Qualifying Facility Rates and Requirements
Implementation Issues Under the Public                                                                                                        Docket No. RM19-15-000
Utility Regulatory Policies Act of 1978


The R Street Institute (“R Street”) appreciates the opportunity to submit its comments on the Federal Energy Regulatory Commission’s (“FERC” or “Commission”) Notice of Proposed Rule Making (“NOPR”) in the above docket. R Street is a nonprofit, nonpartisan public policy research organization whose mission is to promote free markets and limited but effective government.

The Commission proposes to revise its regulations implementing sections 201 and 210 of the Public Utility Regulatory Policies Act of 1978 (“PURPA”). R Street supports the use of competitive wholesale energy markets to provide lower costs and efficient resources to end use customers.

I. Background

PURPA was enacted in response to a national energy crisis that hit the nation during the 1970s. Its purpose was to improve the reliability of the electric grid and reduce dependence on foreign fuel sources by promoting investment in and development of renewable generation resources as a substitute for scarce fuel sources such as oil. PURPA required utilities to purchase
power from qualifying facilities (“QFs”) that used renewable or cogeneration technologies.1 The rates for these purchases were directed to be “just and reasonable to the electric consumer of the electric utility and in the public interest.”

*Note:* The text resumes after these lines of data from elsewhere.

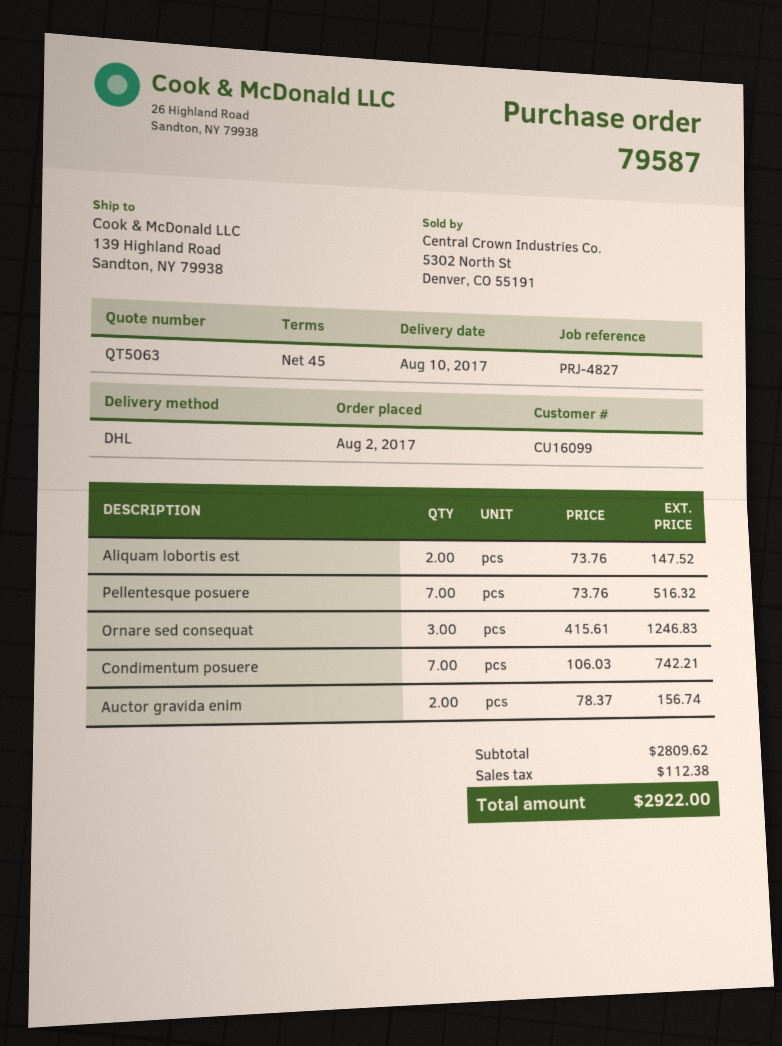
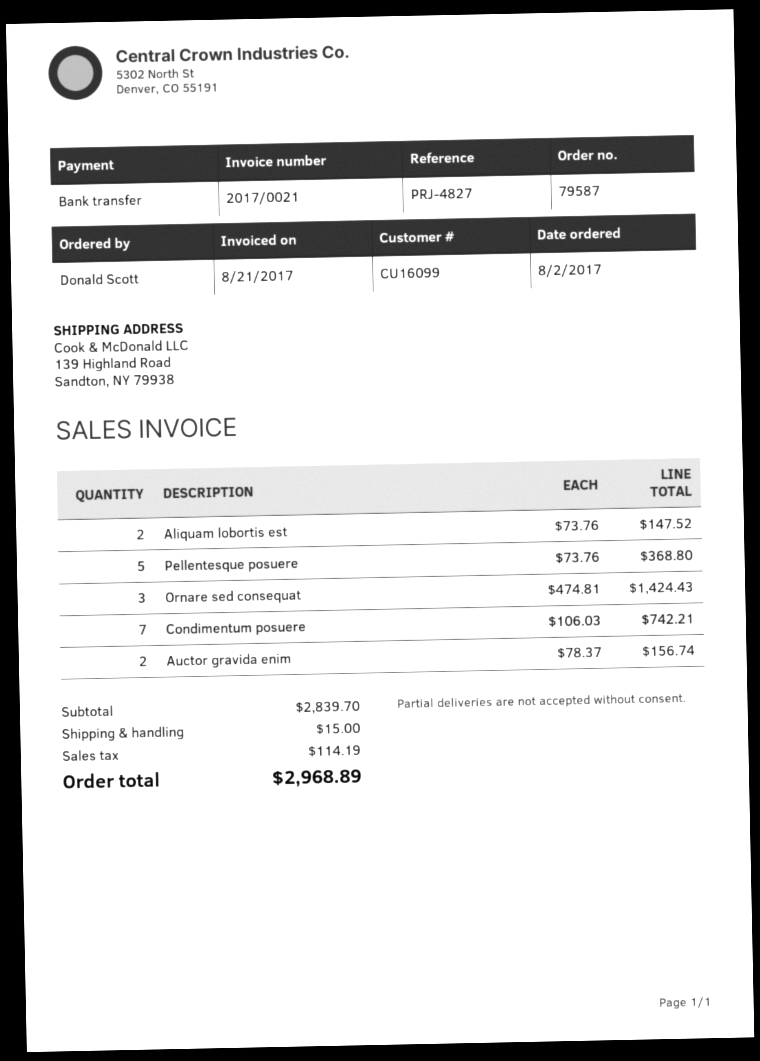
Pellentesque posuere: 7 x 73.76 = 516.32 -> 5 x 73.76 = 368.80
Ornare sed consequat: 3 x 415.61 = 1246.83 -> 3 x 474.81 = 1424.43
subtotal: 2809.62 -> 2839.70
shipping: none -> 15.00
tax: 112.38 -> 114.19
total: 2922.00 -> 2968.89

With the development of the wholesale markets, PURPA was amended to allow FERC to terminate purchase requirements if a QF could access wholesale markets. FERC ruled in Order 688 that regional transmission organizations/independent system operators (“RTOs/ISOs”) met the conditions to terminate the purchase requirements.3 FERC also determined that if a QF had
greater that 20 megawatts (“MW”) of capacity and access to an Open-Access Transmission Tariff (“OATT”), it was the equivalent of access to a wholesale market.4 These changes allowed utilities to avoid the must-purchase requirements if the QF had access to competitive markets. On September 19, 2019, FERC issued this NOPR in an effort to modernize the rules around QFs, taking into account the changes in the wholesale energy markets.

II. Comments

Major changes in the wholesale energy markets have occurred since Congress last amended PURPA in 2006. In 2018, renewable generation provided 742 million megawatts (“MW”) of generation in the United States—almost double the amount delivered in 2008.5 Today, it delivers 17.6% of the total electricity generated. Along with the advancement of wholesale energy markets, more states are also adopting renewable portfolio standards (“RPS”). Advancements in the renewable energy markets have allowed them to compete with traditional generation and limit the need for the QF designation especially in regions supplied by the competitive wholesale markets. These factors have led to fewer renewable generators needing to be certified as QFs.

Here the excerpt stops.